The European Union has expressed intentions to transition to T+1, though without a definitive timeline, and Switzerland is expected to follow suit.

To enhance its competitive edge, a report released on Thursday urges Britain’s stock markets to halve their share trade settlement time, achieving this goal by the end of 2027.

This recommendation, endorsed by the UK government, aims to align Britain with Wall Street’s advancements.

While exchanges in the United States, Canada, and Mexico will adopt a one business day settlement period, known as T+1, by the end of May—joining India and China—this will mean over half of the world’s equity markets will operate on T+1 or faster by year’s end.

This development increases the urgency for Britain and Europe to update their systems.

The European Union has expressed intentions to transition to T+1, though without a definitive timeline, and Switzerland is expected to follow suit.

The UK finance ministry initiated an investigation into reducing London Stock Exchange settlement times from two business days to one.

The resulting report by the Accelerated Settlement Taskforce highlighted a broad agreement within the industry on the necessity of moving to T+1 to preserve global competitiveness.

Taskforce Chair Charlie Geffen emphasized the importance of setting a deadline for the transition, noting both the significant investment required and the potential for cost savings and risk reduction.

“It just makes sense to have a timetable and a deadline.
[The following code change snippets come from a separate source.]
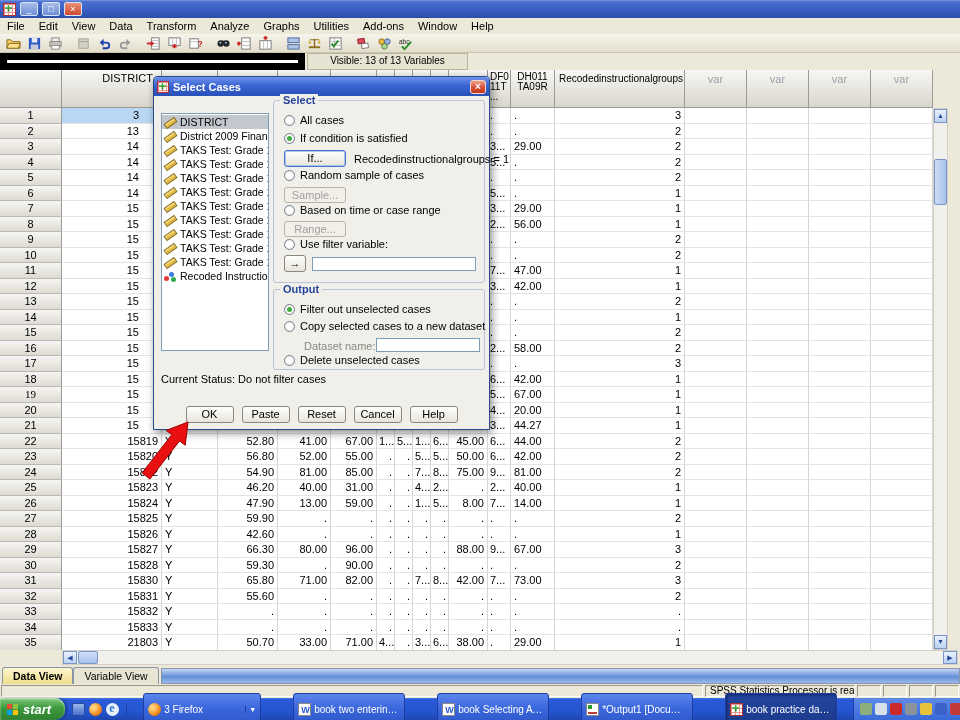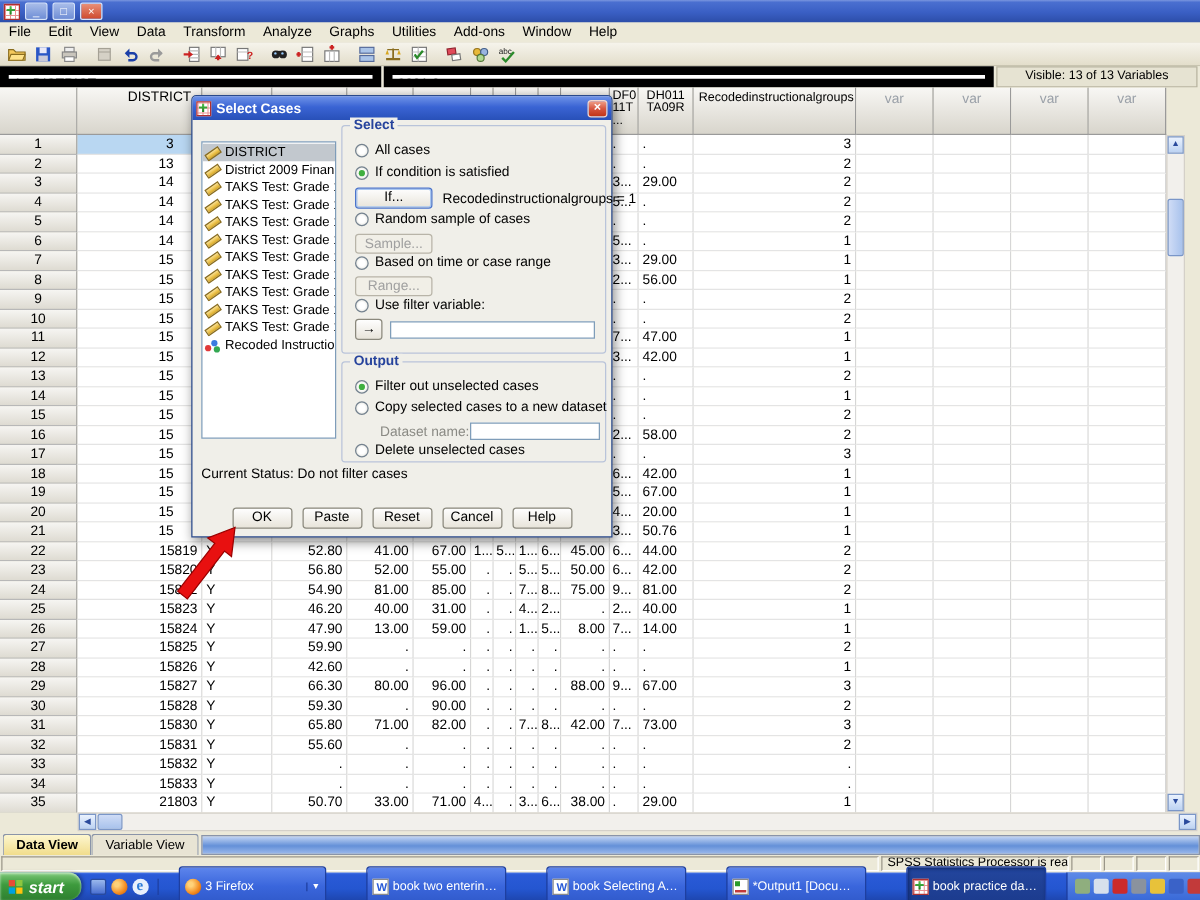"3801.0" span.refcell { html: <span>3801.0</span> -> none }
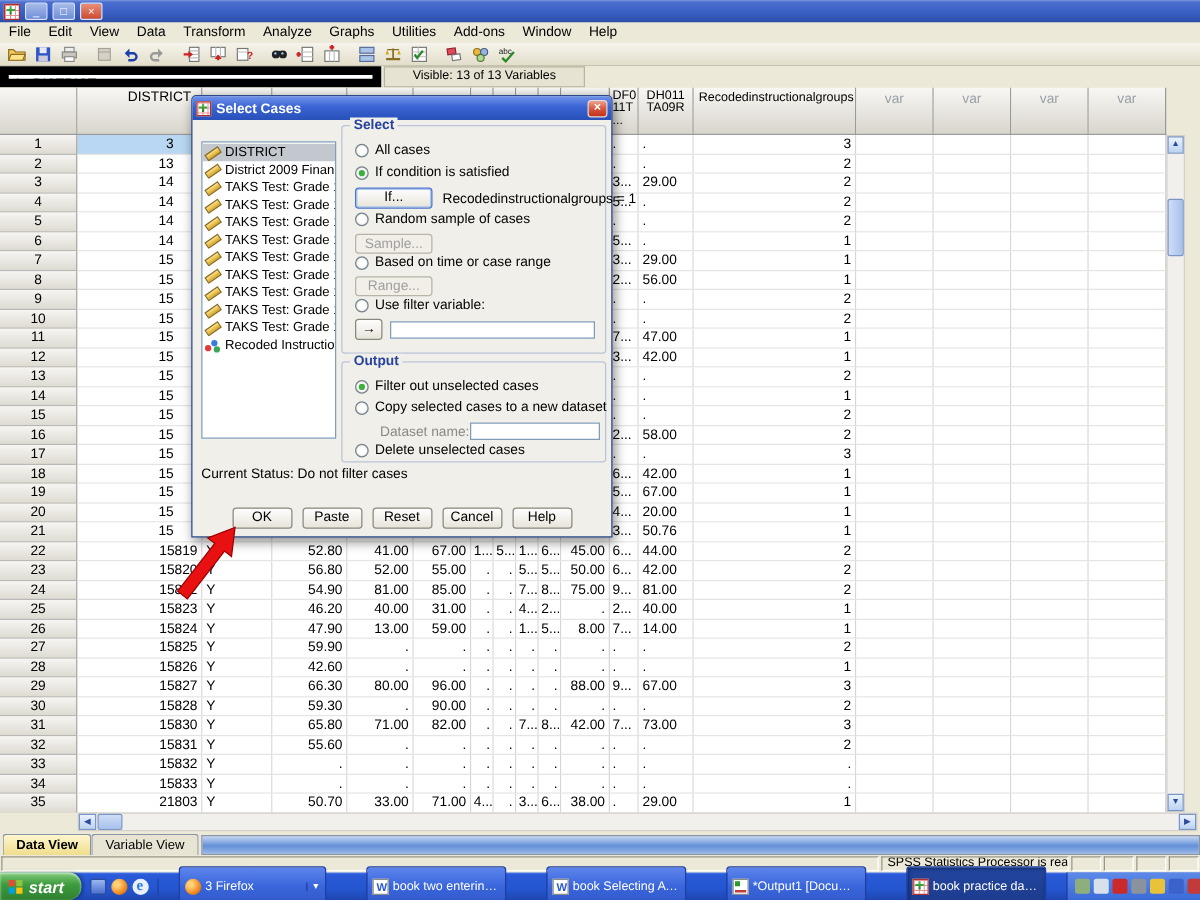"19" div.rhc { font-family: none -> Liberation Serif, serif }
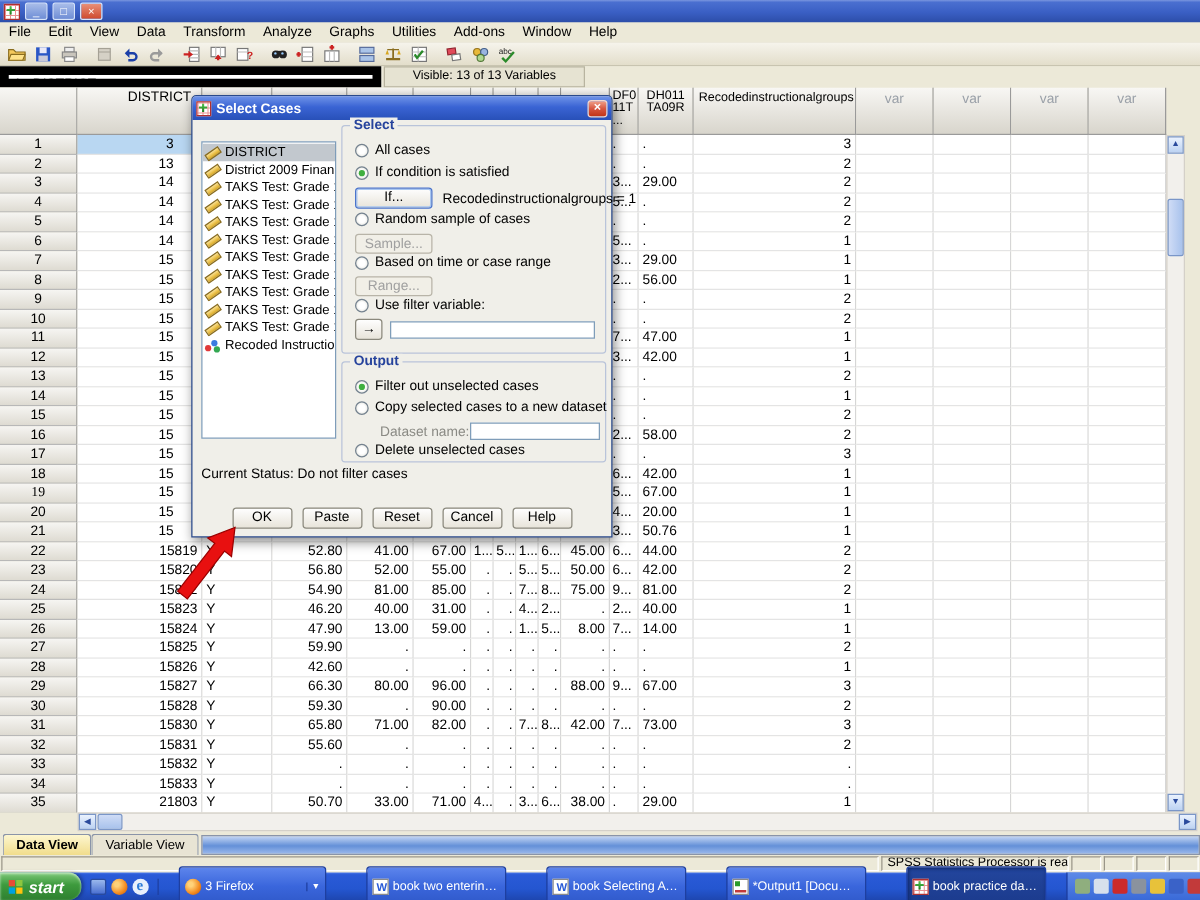"50.76" div.gc { text: 50.76 -> 44.27 }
If you don’t have timelines, stuff doesn’t get done,” Geffen explained to Reuters, also acknowledging potential challenges similar to those faced by the US during its transition.

European asset managers have voiced concerns over the adequacy of time to secure dollars for U.S. stock purchases under the new regime.

The report, with contributions from consulting firm Accenture, estimated a yearly investment of $30-50 million over three years for each major financial firm to adapt to T+1 in the U.S.

Geffen proposed the formation of a technical group to outline operational modifications, like bank and asset manager back office automation, recommending completion by 2025 to prepare systems for a mandated switch by the end of 2027.

Britain’s financial services minister, Bim Afolami, affirmed the government’s support for the Taskforce’s suggestions.

The report also touches on the broader regulatory adjustments facing the UK financial sector post-Brexit, suggesting a collaborative effort with the EU and other European countries to synchronize the shift to T+1.

Nonetheless, if alignment within a reasonable timeframe proves unattainable, the UK is advised to proceed independently.

The technical group will also explore the feasibility of advancing towards instant settlement, or T+0, a concept deemed technically achievable today.